- [Data under study]
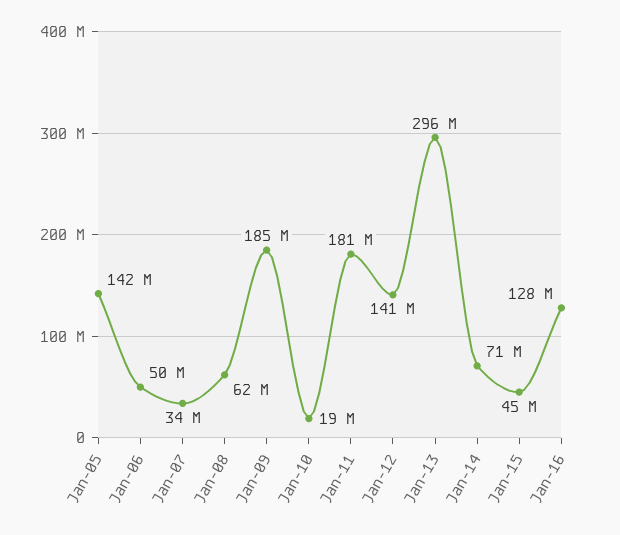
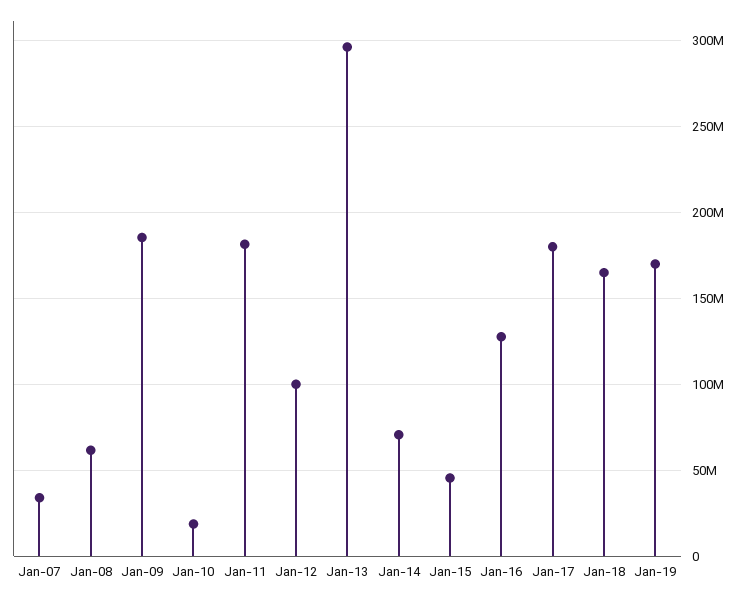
Jan-05: 142000000 -> none
Jan-06: 50000000 -> none
Jan-12: 141000000 -> 100000000
Jan-17: none -> 180000000
Jan-18: none -> 165000000
Jan-19: none -> 170000000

- [Your task]
Write out every record above exactly, leaving no picture in the result.

- [Reply]
Jan-05: 142000000 -> none
Jan-06: 50000000 -> none
Jan-12: 141000000 -> 100000000
Jan-17: none -> 180000000
Jan-18: none -> 165000000
Jan-19: none -> 170000000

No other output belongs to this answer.